Ich bewerte diese neuen Anbieter nach ähnlichen Kriterien wie klassische Softwarehersteller. Ich möchte zum Beispiel wissen, wie diese Anbieter meine Daten schützen und von ihren Kundendaten trennen.
Gleichzeitig mache ich mir große Sorgen um die Langlebigkeit dieser Anbieter. KI-Unternehmen entstehen und verschwinden sehr schnell. Bevor ich Software von einem Startup kaufe, will ich wissen, ob dieses Unternehmen in ein paar Jahren überhaupt noch existiert – und was mit meinen Daten passiert, falls es übernommen wird oder in Insolvenz geht.
Der Fehler liegt hier in der Annahme, dass bestimmte Bereiche Ihrer IT-Landschaft unverändert bleiben. Aber nichts wird so bleiben, wie es ist. Künstliche Intelligenz verändert alles – sogar die Software, die Sie längst gekauft und seit Jahren im Einsatz haben.

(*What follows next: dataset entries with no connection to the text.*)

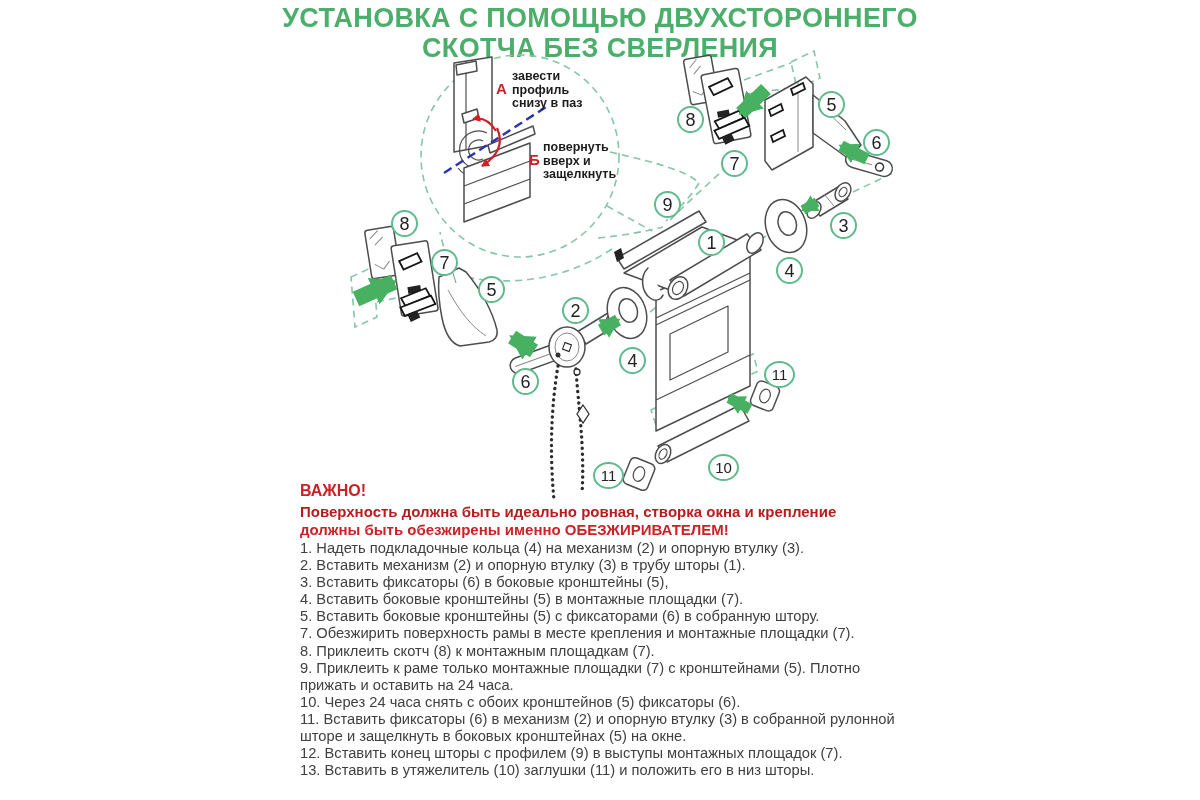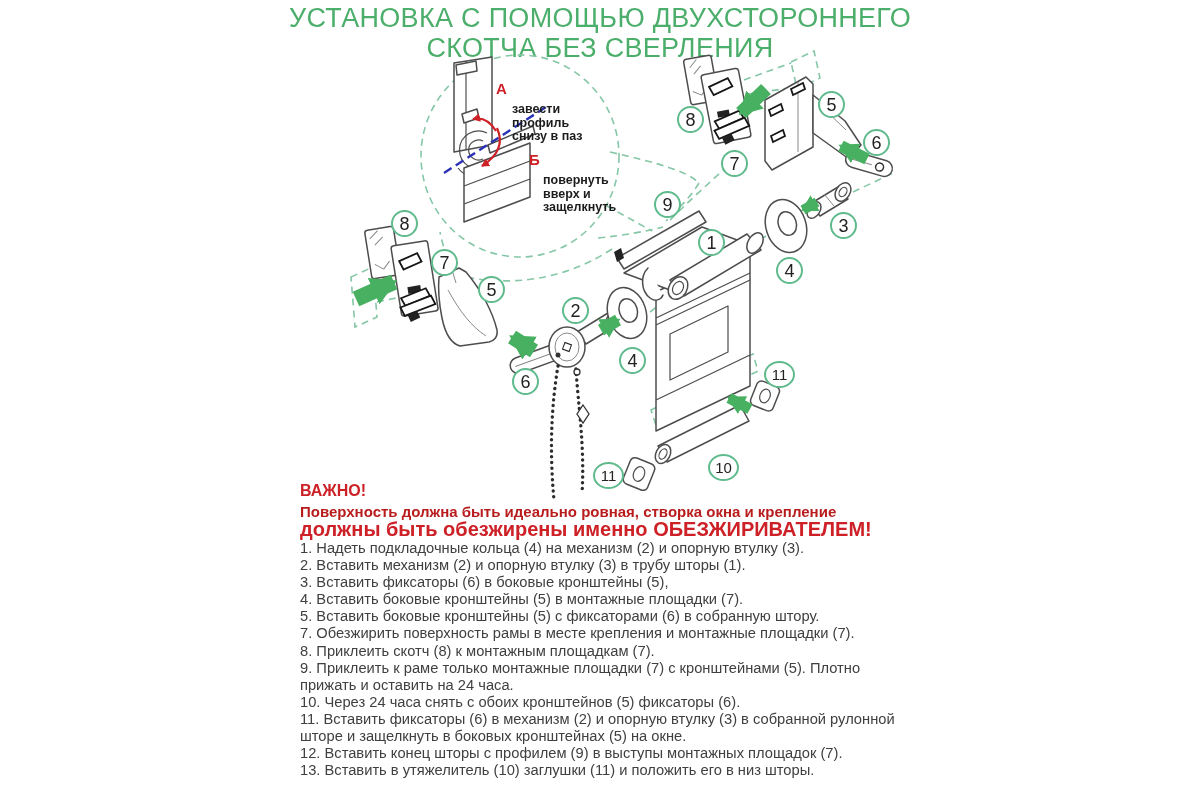--- a/index.html
+++ b/index.html
@@ -1,44 +1,44 @@
 <!DOCTYPE html>
 <html><head>
 <meta charset="utf-8">
 <style>
   html,body{margin:0;padding:0;background:#fff;}
   #canvas{position:relative;width:1200px;height:800px;background:#fff;overflow:hidden;
           font-family:"Liberation Sans",sans-serif;}
-  .title{position:absolute;top:3px;left:0;width:1200px;text-align:center;font-weight:normal;
+  .title{position:absolute;top:3px;left:0;width:1200px;text-align:center;font-weight:bold;
          font-size:27px;line-height:1.12;color:#4cae6b;letter-spacing:.3px;}
   svg.diagram{position:absolute;left:0;top:0;}
   
   .ln{stroke:#4d4d4d;stroke-width:1.5;fill:#fff;stroke-linejoin:round;stroke-linecap:round;}
   .ln2{stroke:#4d4d4d;stroke-width:1.2;fill:none;stroke-linejoin:round;}
   .thin{stroke:#8a8a8a;stroke-width:1;fill:none;}
   .dg{stroke:#85c7a6;stroke-width:1.6;fill:none;stroke-dasharray:7 5;}
   .bl{stroke:#2a32b5;stroke-width:2.4;fill:none;stroke-dasharray:9 5;}
   .rd{stroke:#cd2127;stroke-width:2.2;fill:none;}
   .ga{stroke:#47b061;fill:none;}
   .dk{stroke:#161616;stroke-width:1.8;fill:#fff;}
   .blk{fill:#222;stroke:none;}
   .dot{stroke:#2c2c2c;stroke-width:3.4;fill:none;stroke-dasharray:.1 5.6;stroke-linecap:round;}
   
   .marker{position:absolute;box-sizing:border-box;width:27px;height:27px;border:2px solid #5fba8c;
           border-radius:50%;background:#fff;color:#222;display:flex;align-items:center;
           justify-content:center;font-size:18px;line-height:1;}
   .marker.w{width:31px;font-size:15px;text-align:right;}
   
   .inset-letter{position:absolute;color:#cd2127;font-weight:bold;font-size:15px;line-height:1;}
-  .inset-text{position:absolute;font-weight:bold;font-size:12.5px;line-height:13.5px;color:#1c1c1c;margin-top:33px;}
+  .inset-text{position:absolute;font-weight:bold;font-size:12.5px;line-height:13.5px;color:#1c1c1c;}
   
   .important{position:absolute;left:300px;top:482px;width:620px;font-weight:bold;}
   .imp-head{font-size:16px;color:#cd2127;margin-bottom:3px;}
   .imp-black{font-size:15px;color:#b91c1c;line-height:17.5px;}
-  .imp-red{font-size:20px;color:#cd2127;line-height:17.5px;}
+  .imp-red{font-size:15px;color:#cd2127;line-height:17.5px;}
   .steps{position:absolute;left:300px;top:540px;width:612px;font-size:14.7px;
          line-height:17.1px;color:#404040;}
 </style>
 </head>
 <body>
 
 <div id="canvas">
 
   <div class="title">
     <div>УСТАНОВКА С ПОМОЩЬЮ ДВУХСТОРОННЕГО</div>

Wenn Sie also bestehende Lizenzen verlängern oder neue KI-Tools anschaffen, müssen sich auch Ihre Einkaufsprozesse anpassen. Diese sechs Best Practices werden maßgeblich sein:
Überwachen Sie sich ändernde MSAs
Im Zeitalter der KI erfordern Softwareverlängerungen deutlich mehr Sorgfalt. Führen Sie zunächst ein Gespräch mit Ihren wichtigsten Anbietern, die KI implementieren. Stellen Sie gezielt Fragen: Wie gehen Sie mit meinen Daten um? Werden sie in der gleichen Umgebung gespeichert wie die Kundendaten Ihrer anderen Kunden?
Wenn Sie die Lizenzen für bereits gekaufte Software erneuern, erfassen und überprüfen Sie die aktualisierten Bedingungen, die in den MSAs mit einem Hyperlink verlinkt sind. Stellen Sie sicher, dass neu eingeführte Begriffe nicht im Widerspruch zu Ihren KI- und Data Governance-Richtlinien stehen.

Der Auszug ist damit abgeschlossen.